(Records begins)

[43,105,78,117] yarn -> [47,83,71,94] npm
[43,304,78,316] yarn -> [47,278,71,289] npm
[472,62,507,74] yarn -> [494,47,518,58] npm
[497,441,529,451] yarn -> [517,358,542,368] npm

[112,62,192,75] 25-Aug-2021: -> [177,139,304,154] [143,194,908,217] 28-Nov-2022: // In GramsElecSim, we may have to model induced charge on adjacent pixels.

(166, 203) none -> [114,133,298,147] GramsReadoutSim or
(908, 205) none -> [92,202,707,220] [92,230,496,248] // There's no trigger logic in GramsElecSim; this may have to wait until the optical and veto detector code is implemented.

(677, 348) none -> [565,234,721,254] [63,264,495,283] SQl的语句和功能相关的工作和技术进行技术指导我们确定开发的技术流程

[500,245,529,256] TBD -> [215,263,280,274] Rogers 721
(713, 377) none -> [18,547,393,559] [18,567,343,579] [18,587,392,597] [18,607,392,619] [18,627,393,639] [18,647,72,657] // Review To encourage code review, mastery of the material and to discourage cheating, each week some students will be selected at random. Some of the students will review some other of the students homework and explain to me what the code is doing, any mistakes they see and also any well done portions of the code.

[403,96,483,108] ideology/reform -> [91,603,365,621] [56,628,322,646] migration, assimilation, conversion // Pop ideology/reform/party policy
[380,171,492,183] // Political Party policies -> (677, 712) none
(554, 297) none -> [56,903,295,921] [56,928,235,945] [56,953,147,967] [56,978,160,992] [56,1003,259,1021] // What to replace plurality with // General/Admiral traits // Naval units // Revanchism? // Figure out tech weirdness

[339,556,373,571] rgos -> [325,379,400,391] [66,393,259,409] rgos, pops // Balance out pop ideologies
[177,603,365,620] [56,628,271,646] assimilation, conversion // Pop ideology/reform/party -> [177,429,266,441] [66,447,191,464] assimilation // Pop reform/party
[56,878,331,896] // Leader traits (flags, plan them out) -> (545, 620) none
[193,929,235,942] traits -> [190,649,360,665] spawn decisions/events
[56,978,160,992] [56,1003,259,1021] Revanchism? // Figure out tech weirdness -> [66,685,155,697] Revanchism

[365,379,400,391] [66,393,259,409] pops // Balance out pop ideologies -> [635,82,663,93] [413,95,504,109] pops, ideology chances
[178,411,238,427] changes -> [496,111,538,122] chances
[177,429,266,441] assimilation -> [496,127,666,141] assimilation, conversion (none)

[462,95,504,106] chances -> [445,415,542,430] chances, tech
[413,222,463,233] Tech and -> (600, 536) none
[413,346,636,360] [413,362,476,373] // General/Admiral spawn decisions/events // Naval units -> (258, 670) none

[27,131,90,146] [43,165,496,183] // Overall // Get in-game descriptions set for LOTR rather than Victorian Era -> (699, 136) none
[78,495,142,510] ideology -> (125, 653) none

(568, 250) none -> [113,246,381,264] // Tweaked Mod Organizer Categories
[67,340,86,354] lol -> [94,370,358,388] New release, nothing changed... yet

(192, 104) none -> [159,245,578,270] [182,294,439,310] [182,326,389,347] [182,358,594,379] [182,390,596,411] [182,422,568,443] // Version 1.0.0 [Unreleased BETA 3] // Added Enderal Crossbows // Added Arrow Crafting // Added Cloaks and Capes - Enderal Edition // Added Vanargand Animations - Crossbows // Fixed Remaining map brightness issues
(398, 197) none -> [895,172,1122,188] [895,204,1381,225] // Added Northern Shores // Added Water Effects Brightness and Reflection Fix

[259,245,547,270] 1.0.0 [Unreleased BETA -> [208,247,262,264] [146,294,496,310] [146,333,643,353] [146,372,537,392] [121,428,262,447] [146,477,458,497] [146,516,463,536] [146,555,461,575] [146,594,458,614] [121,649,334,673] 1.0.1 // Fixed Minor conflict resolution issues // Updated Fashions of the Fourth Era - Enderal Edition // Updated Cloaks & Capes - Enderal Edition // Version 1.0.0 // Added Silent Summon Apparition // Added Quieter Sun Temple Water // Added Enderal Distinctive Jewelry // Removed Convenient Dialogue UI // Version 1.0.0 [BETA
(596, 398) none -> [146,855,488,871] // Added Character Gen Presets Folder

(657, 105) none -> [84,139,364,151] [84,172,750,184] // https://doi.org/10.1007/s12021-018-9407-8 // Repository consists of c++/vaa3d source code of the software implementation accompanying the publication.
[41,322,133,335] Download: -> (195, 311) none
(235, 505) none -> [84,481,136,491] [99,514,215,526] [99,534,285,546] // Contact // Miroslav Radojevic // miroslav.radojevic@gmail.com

(Records ends)

## What is being asked
Please output the records once more, exactly as they were written.

## Expected answer
[43,105,78,117] yarn -> [47,83,71,94] npm
[43,304,78,316] yarn -> [47,278,71,289] npm
[472,62,507,74] yarn -> [494,47,518,58] npm
[497,441,529,451] yarn -> [517,358,542,368] npm

[112,62,192,75] 25-Aug-2021: -> [177,139,304,154] [143,194,908,217] 28-Nov-2022: // In GramsElecSim, we may have to model induced charge on adjacent pixels.

(166, 203) none -> [114,133,298,147] GramsReadoutSim or
(908, 205) none -> [92,202,707,220] [92,230,496,248] // There's no trigger logic in GramsElecSim; this may have to wait until the optical and veto detector code is implemented.

(677, 348) none -> [565,234,721,254] [63,264,495,283] SQl的语句和功能相关的工作和技术进行技术指导我们确定开发的技术流程

[500,245,529,256] TBD -> [215,263,280,274] Rogers 721
(713, 377) none -> [18,547,393,559] [18,567,343,579] [18,587,392,597] [18,607,392,619] [18,627,393,639] [18,647,72,657] // Review To encourage code review, mastery of the material and to discourage cheating, each week some students will be selected at random. Some of the students will review some other of the students homework and explain to me what the code is doing, any mistakes they see and also any well done portions of the code.

[403,96,483,108] ideology/reform -> [91,603,365,621] [56,628,322,646] migration, assimilation, conversion // Pop ideology/reform/party policy
[380,171,492,183] // Political Party policies -> (677, 712) none
(554, 297) none -> [56,903,295,921] [56,928,235,945] [56,953,147,967] [56,978,160,992] [56,1003,259,1021] // What to replace plurality with // General/Admiral traits // Naval units // Revanchism? // Figure out tech weirdness

[339,556,373,571] rgos -> [325,379,400,391] [66,393,259,409] rgos, pops // Balance out pop ideologies
[177,603,365,620] [56,628,271,646] assimilation, conversion // Pop ideology/reform/party -> [177,429,266,441] [66,447,191,464] assimilation // Pop reform/party
[56,878,331,896] // Leader traits (flags, plan them out) -> (545, 620) none
[193,929,235,942] traits -> [190,649,360,665] spawn decisions/events
[56,978,160,992] [56,1003,259,1021] Revanchism? // Figure out tech weirdness -> [66,685,155,697] Revanchism

[365,379,400,391] [66,393,259,409] pops // Balance out pop ideologies -> [635,82,663,93] [413,95,504,109] pops, ideology chances
[178,411,238,427] changes -> [496,111,538,122] chances
[177,429,266,441] assimilation -> [496,127,666,141] assimilation, conversion (none)

[462,95,504,106] chances -> [445,415,542,430] chances, tech
[413,222,463,233] Tech and -> (600, 536) none
[413,346,636,360] [413,362,476,373] // General/Admiral spawn decisions/events // Naval units -> (258, 670) none

[27,131,90,146] [43,165,496,183] // Overall // Get in-game descriptions set for LOTR rather than Victorian Era -> (699, 136) none
[78,495,142,510] ideology -> (125, 653) none

(568, 250) none -> [113,246,381,264] // Tweaked Mod Organizer Categories
[67,340,86,354] lol -> [94,370,358,388] New release, nothing changed... yet

(192, 104) none -> [159,245,578,270] [182,294,439,310] [182,326,389,347] [182,358,594,379] [182,390,596,411] [182,422,568,443] // Version 1.0.0 [Unreleased BETA 3] // Added Enderal Crossbows // Added Arrow Crafting // Added Cloaks and Capes - Enderal Edition // Added Vanargand Animations - Crossbows // Fixed Remaining map brightness issues
(398, 197) none -> [895,172,1122,188] [895,204,1381,225] // Added Northern Shores // Added Water Effects Brightness and Reflection Fix

[259,245,547,270] 1.0.0 [Unreleased BETA -> [208,247,262,264] [146,294,496,310] [146,333,643,353] [146,372,537,392] [121,428,262,447] [146,477,458,497] [146,516,463,536] [146,555,461,575] [146,594,458,614] [121,649,334,673] 1.0.1 // Fixed Minor conflict resolution issues // Updated Fashions of the Fourth Era - Enderal Edition // Updated Cloaks & Capes - Enderal Edition // Version 1.0.0 // Added Silent Summon Apparition // Added Quieter Sun Temple Water // Added Enderal Distinctive Jewelry // Removed Convenient Dialogue UI // Version 1.0.0 [BETA
(596, 398) none -> [146,855,488,871] // Added Character Gen Presets Folder

(657, 105) none -> [84,139,364,151] [84,172,750,184] // https://doi.org/10.1007/s12021-018-9407-8 // Repository consists of c++/vaa3d source code of the software implementation accompanying the publication.
[41,322,133,335] Download: -> (195, 311) none
(235, 505) none -> [84,481,136,491] [99,514,215,526] [99,534,285,546] // Contact // Miroslav Radojevic // miroslav.radojevic@gmail.com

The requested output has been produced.